### Data records
+---+

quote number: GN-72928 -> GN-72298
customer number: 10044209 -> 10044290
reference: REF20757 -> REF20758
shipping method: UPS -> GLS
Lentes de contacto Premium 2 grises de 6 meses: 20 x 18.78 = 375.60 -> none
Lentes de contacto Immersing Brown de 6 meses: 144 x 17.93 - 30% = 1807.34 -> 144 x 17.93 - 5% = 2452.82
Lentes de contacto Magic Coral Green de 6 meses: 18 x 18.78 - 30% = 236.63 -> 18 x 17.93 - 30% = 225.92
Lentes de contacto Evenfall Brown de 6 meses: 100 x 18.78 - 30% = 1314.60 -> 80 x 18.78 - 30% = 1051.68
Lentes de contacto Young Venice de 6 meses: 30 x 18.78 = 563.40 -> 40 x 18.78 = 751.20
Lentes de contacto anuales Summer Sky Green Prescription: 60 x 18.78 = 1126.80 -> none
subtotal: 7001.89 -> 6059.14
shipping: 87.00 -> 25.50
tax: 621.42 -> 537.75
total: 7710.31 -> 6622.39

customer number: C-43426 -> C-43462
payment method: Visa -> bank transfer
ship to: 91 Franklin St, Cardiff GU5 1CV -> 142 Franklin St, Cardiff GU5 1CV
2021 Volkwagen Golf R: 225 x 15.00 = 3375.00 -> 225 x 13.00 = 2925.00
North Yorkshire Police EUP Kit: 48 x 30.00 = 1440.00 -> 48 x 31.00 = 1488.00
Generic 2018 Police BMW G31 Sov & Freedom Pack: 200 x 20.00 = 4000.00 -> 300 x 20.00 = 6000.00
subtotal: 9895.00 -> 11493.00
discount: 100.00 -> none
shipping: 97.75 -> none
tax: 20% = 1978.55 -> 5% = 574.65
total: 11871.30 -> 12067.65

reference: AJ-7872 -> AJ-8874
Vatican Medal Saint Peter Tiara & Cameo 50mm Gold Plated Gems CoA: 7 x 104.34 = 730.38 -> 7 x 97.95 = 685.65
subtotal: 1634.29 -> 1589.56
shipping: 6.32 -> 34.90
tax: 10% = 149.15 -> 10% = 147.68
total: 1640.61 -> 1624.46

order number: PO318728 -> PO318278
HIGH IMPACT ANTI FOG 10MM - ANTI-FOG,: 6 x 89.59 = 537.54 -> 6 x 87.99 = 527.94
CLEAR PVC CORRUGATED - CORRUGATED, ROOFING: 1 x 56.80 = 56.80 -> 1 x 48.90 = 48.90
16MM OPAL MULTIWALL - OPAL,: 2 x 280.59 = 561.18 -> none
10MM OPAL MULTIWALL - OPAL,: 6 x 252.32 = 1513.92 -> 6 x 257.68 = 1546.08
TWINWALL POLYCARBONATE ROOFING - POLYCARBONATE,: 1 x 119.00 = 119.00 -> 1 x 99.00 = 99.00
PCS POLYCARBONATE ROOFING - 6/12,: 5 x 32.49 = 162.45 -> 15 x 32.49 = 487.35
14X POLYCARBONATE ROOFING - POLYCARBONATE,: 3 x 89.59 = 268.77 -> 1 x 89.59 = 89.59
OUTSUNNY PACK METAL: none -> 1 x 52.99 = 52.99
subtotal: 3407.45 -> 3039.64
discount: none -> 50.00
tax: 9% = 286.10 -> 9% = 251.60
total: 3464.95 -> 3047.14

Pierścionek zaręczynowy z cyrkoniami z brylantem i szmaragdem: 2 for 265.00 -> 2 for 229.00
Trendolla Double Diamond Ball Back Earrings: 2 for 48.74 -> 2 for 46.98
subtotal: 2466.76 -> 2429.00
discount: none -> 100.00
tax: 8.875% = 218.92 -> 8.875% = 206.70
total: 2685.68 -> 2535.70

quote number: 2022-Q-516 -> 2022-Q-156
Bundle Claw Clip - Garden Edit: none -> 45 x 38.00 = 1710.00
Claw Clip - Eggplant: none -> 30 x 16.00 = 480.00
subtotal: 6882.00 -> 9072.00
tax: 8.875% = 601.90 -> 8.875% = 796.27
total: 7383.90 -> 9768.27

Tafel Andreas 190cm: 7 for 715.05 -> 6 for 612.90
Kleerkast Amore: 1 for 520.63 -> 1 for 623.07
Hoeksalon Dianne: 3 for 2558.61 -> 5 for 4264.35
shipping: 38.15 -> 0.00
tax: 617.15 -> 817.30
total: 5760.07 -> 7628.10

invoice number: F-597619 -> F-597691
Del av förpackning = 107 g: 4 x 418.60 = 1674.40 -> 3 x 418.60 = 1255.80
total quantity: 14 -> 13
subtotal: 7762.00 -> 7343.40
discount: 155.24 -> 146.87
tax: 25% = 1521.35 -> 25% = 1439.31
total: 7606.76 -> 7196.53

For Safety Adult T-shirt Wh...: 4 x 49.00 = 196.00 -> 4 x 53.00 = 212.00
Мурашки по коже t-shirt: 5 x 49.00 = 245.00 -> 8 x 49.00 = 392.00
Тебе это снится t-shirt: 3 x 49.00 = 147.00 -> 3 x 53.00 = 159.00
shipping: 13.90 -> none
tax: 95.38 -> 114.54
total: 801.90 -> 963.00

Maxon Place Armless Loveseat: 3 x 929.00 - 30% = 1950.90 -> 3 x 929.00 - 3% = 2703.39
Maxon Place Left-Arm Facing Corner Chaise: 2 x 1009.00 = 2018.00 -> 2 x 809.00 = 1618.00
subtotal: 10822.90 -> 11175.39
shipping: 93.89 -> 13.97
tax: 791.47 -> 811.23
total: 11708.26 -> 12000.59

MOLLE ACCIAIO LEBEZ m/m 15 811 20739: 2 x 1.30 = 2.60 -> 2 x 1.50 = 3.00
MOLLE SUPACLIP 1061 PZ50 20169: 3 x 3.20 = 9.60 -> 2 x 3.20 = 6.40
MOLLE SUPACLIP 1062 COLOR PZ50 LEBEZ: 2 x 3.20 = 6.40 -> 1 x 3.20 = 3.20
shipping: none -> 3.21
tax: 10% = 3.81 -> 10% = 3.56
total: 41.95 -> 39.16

+---+

### Task details
Each line from the one containing "MOLLE ACCIAIO LEBEZ" to the end of the listing above should be copied exactly, and nothing else.

### Task output
MOLLE ACCIAIO LEBEZ m/m 15 811 20739: 2 x 1.30 = 2.60 -> 2 x 1.50 = 3.00
MOLLE SUPACLIP 1061 PZ50 20169: 3 x 3.20 = 9.60 -> 2 x 3.20 = 6.40
MOLLE SUPACLIP 1062 COLOR PZ50 LEBEZ: 2 x 3.20 = 6.40 -> 1 x 3.20 = 3.20
shipping: none -> 3.21
tax: 10% = 3.81 -> 10% = 3.56
total: 41.95 -> 39.16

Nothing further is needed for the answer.